Dynamic execution is a feature in Bazel where local and remote execution of the same action are started in parallel, using the output from the first branch that finishes, cancelling the other branch. It combines the execution power and/or large shared cache of a remote build system with the low latency of local execution, providing the best of both worlds for clean and incremental builds alike.
This page describes how to enable, tune, and debug dynamic execution. If you have both local and remote execution set up and are trying to adjust Bazel settings for better performance, this page is for you. If you don't already have remote execution set up, go to the Bazel Remote Execution Overview first.
Enabling dynamic execution?
The dynamic execution module is part of Bazel, but to make use of dynamic execution, you must already be able to compile both locally and remotely from the same Bazel setup.
To enable the dynamic execution module, pass the --internal_spawn_scheduler
flag to Bazel. This adds a new execution strategy called dynamic
. You can now
use this as your strategy for the mnemonics you want to run dynamically, such as
--strategy=Javac=dynamic
. See the next section for how to pick which mnemonics
to enable dynamic execution for.
For any mnemonic using the dynamic strategy, the remote execution strategies are
taken from the --dynamic_remote_strategy
flag, and local strategies from the
--dynamic_local_strategy
flag. Passing
--dynamic_local_strategy=worker,sandboxed
sets the default for the local
branch of dynamic execution to try with workers or sandboxed execution in that
order. Passing --dynamic_local_strategy=Javac=worker
overrides the default for
the Javac mnemonic only. The remote version works the same way. Both flags can
be specified multiple times. If an action cannot be executed locally, it is
executed remotely as normal, and vice-versa.

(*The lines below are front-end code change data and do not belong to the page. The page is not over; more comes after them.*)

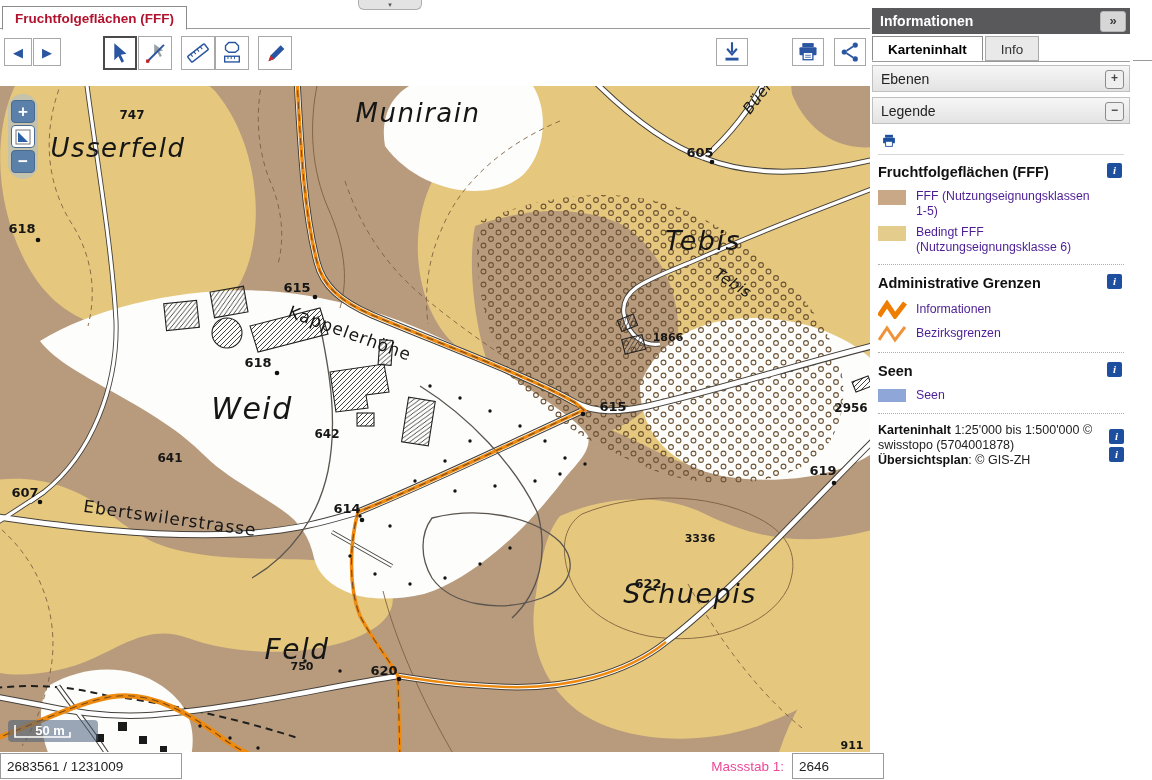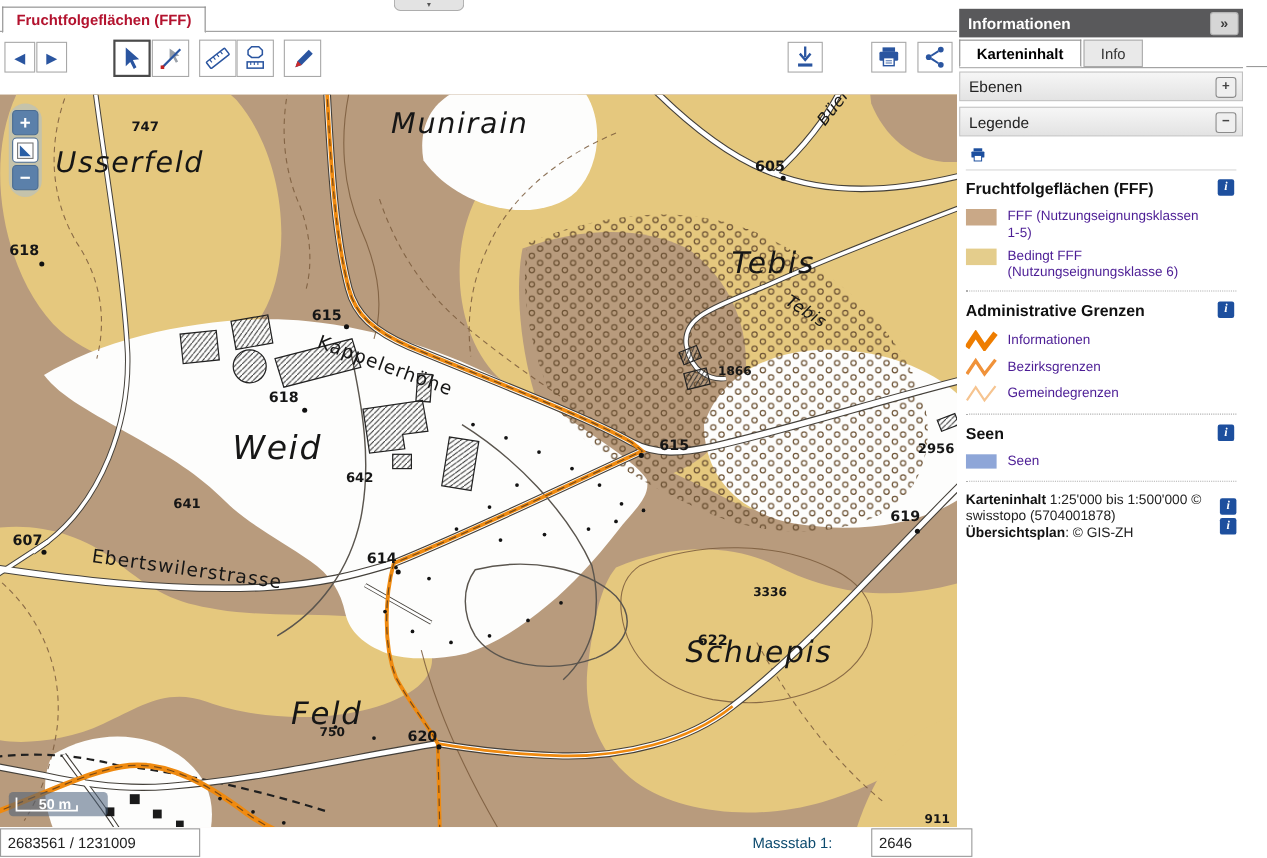--- a/index.html
+++ b/index.html
@@ -409,12 +409,6 @@
           </svg>
         <span class="leg-label" style="margin-top:2px;">Bezirksgrenzen</span>
       </div>
-      <div class="leg-row">
-        <svg width="30" height="19" viewBox="0 0 30 19">
-            <polyline points="1,16 9,4 17,16 27,3" fill="none" stroke="#f6c490" stroke-width="2"></polyline>
-          </svg>
-        <span class="leg-label" style="margin-top:2px;">Gemeindegrenzen</span>
-      </div>
       <div class="leg-dotsep"></div>
 
       <div class="leg-head">

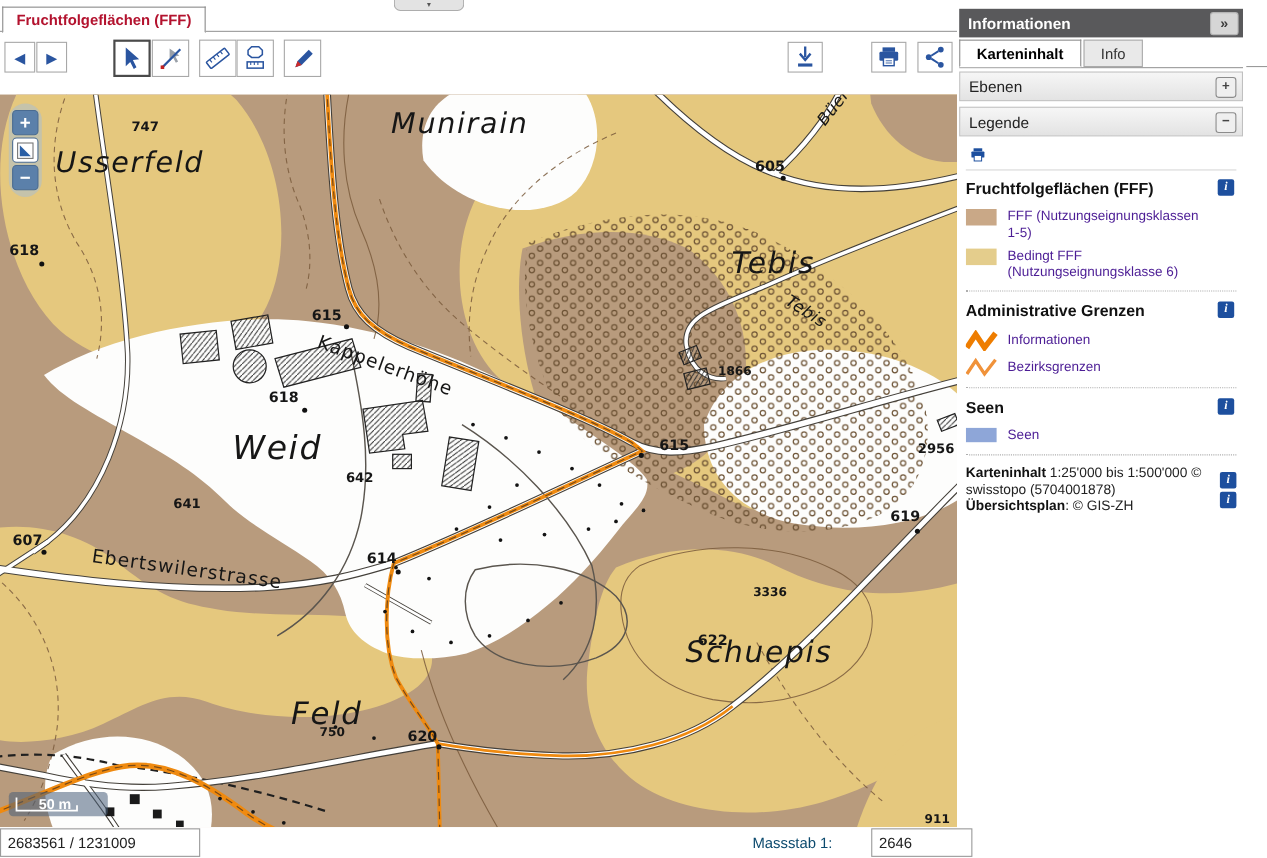--- a/index.html
+++ b/index.html
@@ -56,7 +56,7 @@
   
   .statusbar{position:absolute;left:0;top:752px;width:1152px;height:28px;background:#fff;}
   .coordbox{position:absolute;left:0;top:1px;width:168px;height:24px;border:1px solid #9a9a9a;font-size:13.5px;color:#222;padding:0 6px;font-family:"Liberation Sans",sans-serif;background:#fff;box-sizing:content-box;}
-  .scalelabel{position:absolute;left:684px;top:7px;width:100px;font-size:13.5px;color:#0c4a6e;}
+  .scalelabel{position:absolute;left:684px;top:7px;width:100px;text-align:right;font-size:13.5px;color:#ec4899;}
   .scaleinput{position:absolute;left:792px;top:1px;width:78px;height:24px;border:1px solid #9a9a9a;font-size:13.5px;color:#222;padding:0 6px;background:#fff;font-family:"Liberation Sans",sans-serif;}
 </style>
 </head>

If your remote system has a cache, the --dynamic_local_execution_delay
flag
adds a delay in milliseconds to the local execution after the remote system has
indicated a cache hit. This avoids running local execution when more cache hits
are likely. The default value is 1000ms, but should be tuned to being just a bit
longer than cache hits usually take. The actual time depends both on the remote
system and on how long a round-trip takes. Usually, the value will be the same
for all users of a given remote system, unless some of them are far enough away
to add roundtrip latency. You can use the Bazel profiling
features to look at how long typical
cache hits take.
Dynamic execution can be used with local sandboxed strategy as well as with
persistent workers. Persistent workers will automatically
run with sandboxing when used with dynamic execution, and cannot use multiplex
workers. On Darwin and Windows systems, the sandboxed
strategy can be slow; you can pass --reuse_sandbox_directories
to reduce
overhead of creating sandboxes on these systems.
Dynamic execution can also run with the standalone
strategy, though since the
standalone
strategy must take the output lock when it starts executing, it
effectively blocks the remote strategy from finishing first. The
--experimental_local_lockfree_output
flag enables a way around this problem by
allowing the local execution to write directly to the output, but be aborted by
the remote execution, should that finish first.
If one of the branches of dynamic execution finishes first but is a failure, the entire action fails. This is an intentional choice to prevent differences between local and remote execution from going unnoticed.
For more background on how dynamic execution and its locking works, see Julio Merino's excellent blog posts
When should I use dynamic execution?
Dynamic execution requires some form of remote execution system. It is not currently possible to use a cache-only remote system, as a cache miss would be considered a failed action.
Not all types of actions are well suited for remote execution. The best candidates are those that are inherently faster locally, for instance through the use of persistent workers, or those that run fast enough that the overhead of remote execution dominates execution time. Since each locally executed action locks some amount of CPU and memory resources, running actions that don't fall into those categories merely delays execution for those that do.
As of release
5.0.0-pre.20210708.4,
performance profiling contains data
about worker execution, including time spent finishing a work request after
losing a dynamic execution race. If you see dynamic execution worker threads
spending significant time acquiring resources, or a lot of time in the
async-worker-finish
, you may have some slow local actions delaying the worker
threads.
In the profile above, which uses 8 Javac workers, we see many Javac workers
having lost the races and finishing their work on the async-worker-finish
threads. This was caused by a non-worker mnemonic taking enough resources to
delay the workers.
When only Javac is run with dynamic execution, only about half of the started workers end up losing the race after starting their work.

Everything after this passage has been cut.